His break occurs on September 3, 1838. With help from Anna, Douglass dons a red shirt, tarpaulin hat and black scarf posing as a free black sailor and moves by boat and train from Maryland to Delaware to Philadelphia and finally New York City, where he is housed by the African abolitionist, David Ruggles. Anna Murray follows him there and they are married two weeks later. He is given a new last name by a friend, Nathan Johnson, to help conceal his run away status. The name is Douglass, after a hero in Sir Walter Scott’s epic poem, Lady of the  Lake.  

Douglass and Anna settle down in New Bedford, Massachusetts, where he takes on a series of menial jobs while searching for his new identity in free society. He joins the local African Methodist Episcopalian Zion Church. He subscribes to Garrison’s paper, The Liberator, and begins to sense his calling. In April 1839 he hears Garrison lecture in New Bedford, and decides to attend a convention of the Massachusetts Anti-Slavery Society, held on Nantucket Island. 

This event will change the arc of his future life. 

August 1841

Garrison Reacts To Douglass’s Talk

Those listening to Douglass on Nantucket are both moved by his narrative and surprised by the  eloquence of his delivery. Garrison writes: 

I shall never forget his first speech at the convention-the extraordinary emotion it excited in my own mind -the powerful impression it created upon a crowded auditory, completely taken by surprise- the applause which followed from the beginning to the end of his felicitous remarks.

Garrison sees in Douglass a confirmation of his belief that Africans possess all the natural capacities of whites, if only given support and a small amount of cultivation.  

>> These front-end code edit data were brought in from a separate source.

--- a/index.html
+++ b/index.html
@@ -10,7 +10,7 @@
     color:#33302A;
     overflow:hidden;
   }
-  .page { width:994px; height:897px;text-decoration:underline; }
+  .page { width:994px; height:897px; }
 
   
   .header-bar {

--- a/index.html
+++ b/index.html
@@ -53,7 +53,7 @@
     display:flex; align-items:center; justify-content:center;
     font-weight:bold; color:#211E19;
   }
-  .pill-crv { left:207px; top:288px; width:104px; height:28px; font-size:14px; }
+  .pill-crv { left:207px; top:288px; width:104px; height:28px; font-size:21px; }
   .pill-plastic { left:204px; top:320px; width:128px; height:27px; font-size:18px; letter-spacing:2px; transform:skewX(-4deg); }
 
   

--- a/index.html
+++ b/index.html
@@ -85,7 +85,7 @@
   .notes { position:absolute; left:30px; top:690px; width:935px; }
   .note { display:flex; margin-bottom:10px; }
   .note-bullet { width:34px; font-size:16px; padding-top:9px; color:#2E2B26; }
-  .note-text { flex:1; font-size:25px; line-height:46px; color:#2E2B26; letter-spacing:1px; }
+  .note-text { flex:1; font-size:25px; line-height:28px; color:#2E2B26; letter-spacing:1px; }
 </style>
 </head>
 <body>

I think I never hated slavery so intensely as at that moment; certainly, my perception of the enormous outrage which is inflicted by it, on the godlike nature of its victims, was rendered far more clear than ever. There stood one, in physical proportion and stature commanding and exact-in intellect richly endowed-in natural eloquence a prodigy-in soul manifestly “created but a little lower than the angels”-yet a slave, ay, a fugitive slave,- trembling for his safety, hardly daring to believe that on the American soil, a single white  person could be found who would befriend him at all hazards, for the love of God and humanity! Capable of high attainments as an intellectual and moral being-needing nothing but a comparatively small amount of cultivation to make him an ornament to society and a blessing to his race-by the law of the land, by the voice of the people, by the terms of the slave code, he was only a piece of property, a beast of burden, a chattel personal, nevertheless! 

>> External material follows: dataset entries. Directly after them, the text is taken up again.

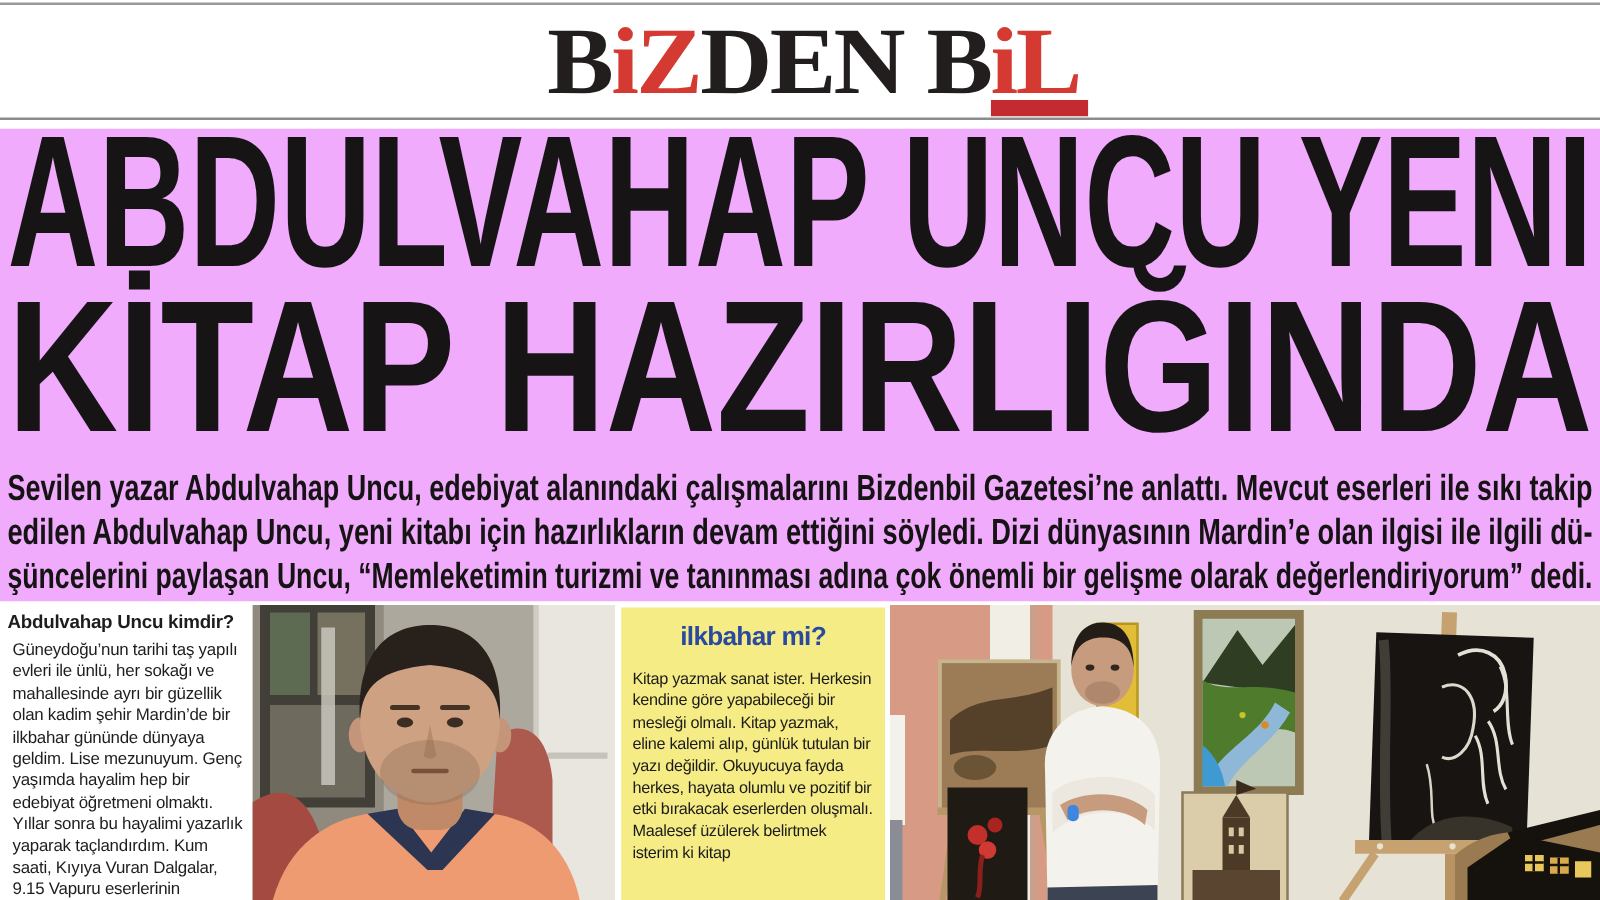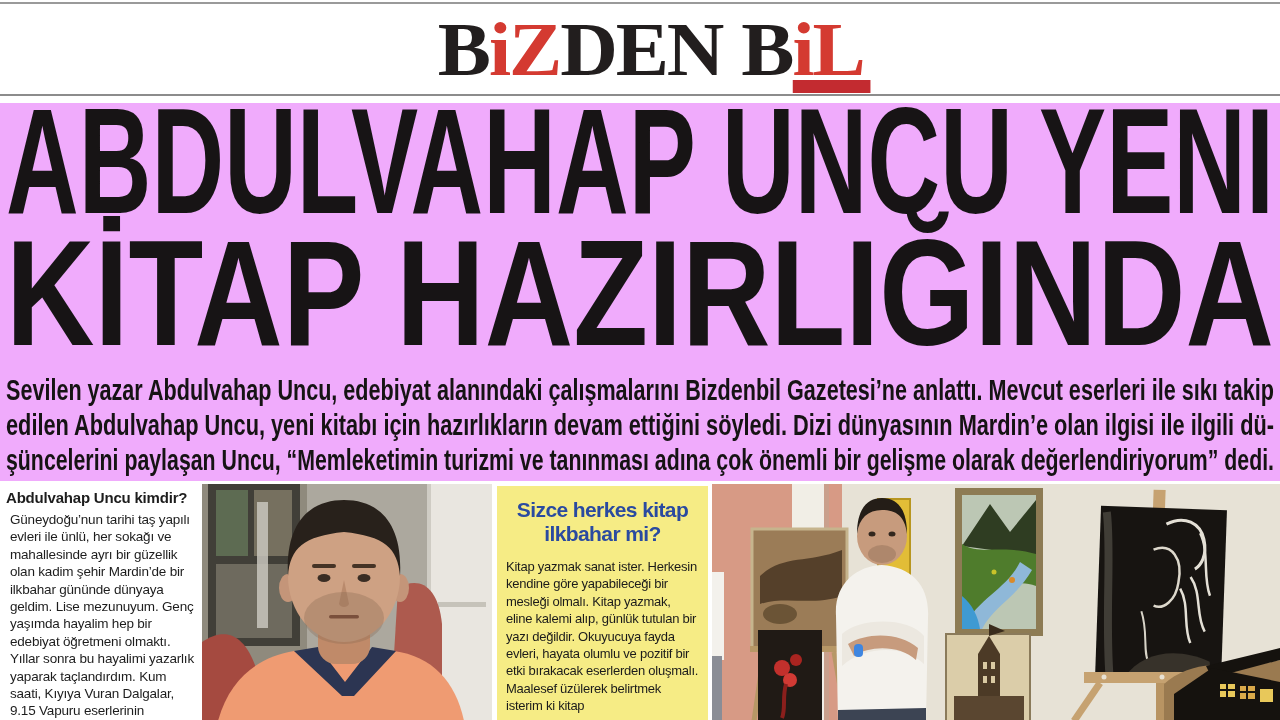--- a/index.html
+++ b/index.html
@@ -109,7 +109,6 @@
   </div>
 
   <div id="question-box">
-    <span class="box-title">Sizce herkes kitap</span>
     <span class="box-title">ilkbahar mi?</span>
     <p class="box-body">Kitap yazmak sanat ister. Herkesin kendine göre yapabileceği bir mesleği olmalı. Kitap yazmak, eline kalemi alıp, günlük tutulan bir yazı değildir. Okuyucuya fayda evleri, hayata olumlu ve pozitif bir etki bırakacak eserlerden oluşmalı. Maalesef üzülerek belirtmek isterim ki kitap</p>
   </div>

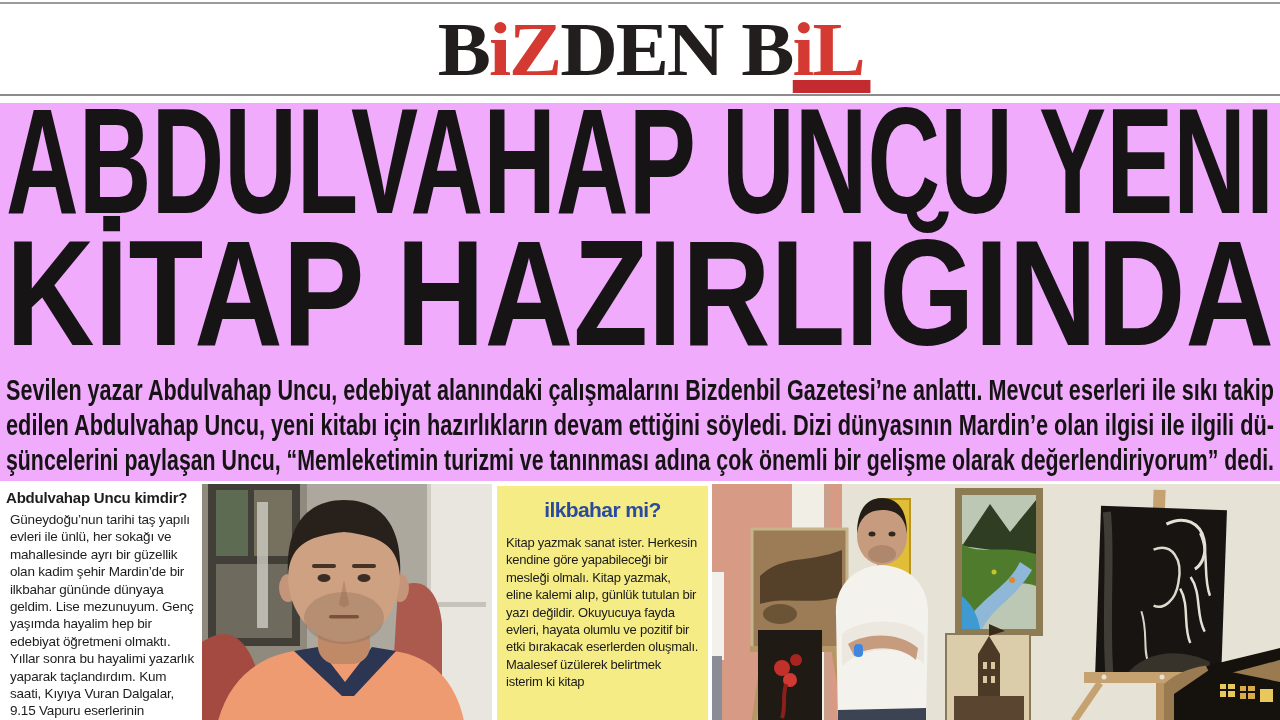--- a/index.html
+++ b/index.html
@@ -110,7 +110,7 @@
 
   <div id="question-box">
     <span class="box-title">ilkbahar mi?</span>
-    <p class="box-body">Kitap yazmak sanat ister. Herkesin kendine göre yapabileceği bir mesleği olmalı. Kitap yazmak, eline kalemi alıp, günlük tutulan bir yazı değildir. Okuyucuya fayda evleri, hayata olumlu ve pozitif bir etki bırakacak eserlerden oluşmalı. Maalesef üzülerek belirtmek isterim ki kitap</p>
+    <p class="box-body">Kitap yazmak sanat ister. Herkesin kendine göre yapabileceği bir mesleği olmalı. Kitap yazmak, eline kalemi alıp, günlük tutulan bir yazı değildir. Okuyucuya fayda herkes, hayata olumlu ve pozitif bir etki bırakacak eserlerden oluşmalı. Maalesef üzülerek belirtmek isterim ki kitap</p>
   </div>
 
   <div id="photo-exhibition" role="img" aria-label="Sergi salonunda kolları bağlı beyaz tişörtlü adam; çevresinde sehpalar üzerinde tablolar: sepya manzara, kırmızı-siyah soyut, yeşil dağ manzarası, sepya kule, siyah zemin üzerine beyaz kadın portresi ve pencereleri ışıklı ev resmi">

Garrison compares Douglass’ pleas for liberty and justice to those announced by Patrick Henry. 

As soon as he had taken his seat, filled with hope and admiration, I rose, and declared that PATRICK HENRY, of revolutionary fame, never made a speech more eloquent in the  cause of liberty, than the one we had just listened to from the lips of that hunted fugitive. So I believed at that time–such is my belief now. 

Sidebar: Thomas Rice and the Legacy of “Jim Crow”

T.D. Rice Jump Jim Crow

While the abolitionist attendees at Nantucket are hearing the articulate Fred Douglass recount his history as a slave, other white audiences are watching the actor Thomas Rice reinforce their anti black racial prejudices in America’s theaters Rice’s fame rests on a single blackface routine featuring his character, “Jim Crow,” whose stereotypical behaviors are intended to draw mocking derision and laughter. The highlight of Rice’s performance is a soft shoe dance titled “Jump Jim Crow,” accompanied by nonsense lyrics delivered in a broken drawl. Throughout the 1840’s Rice plays before packed houses in both the U.S. and in London.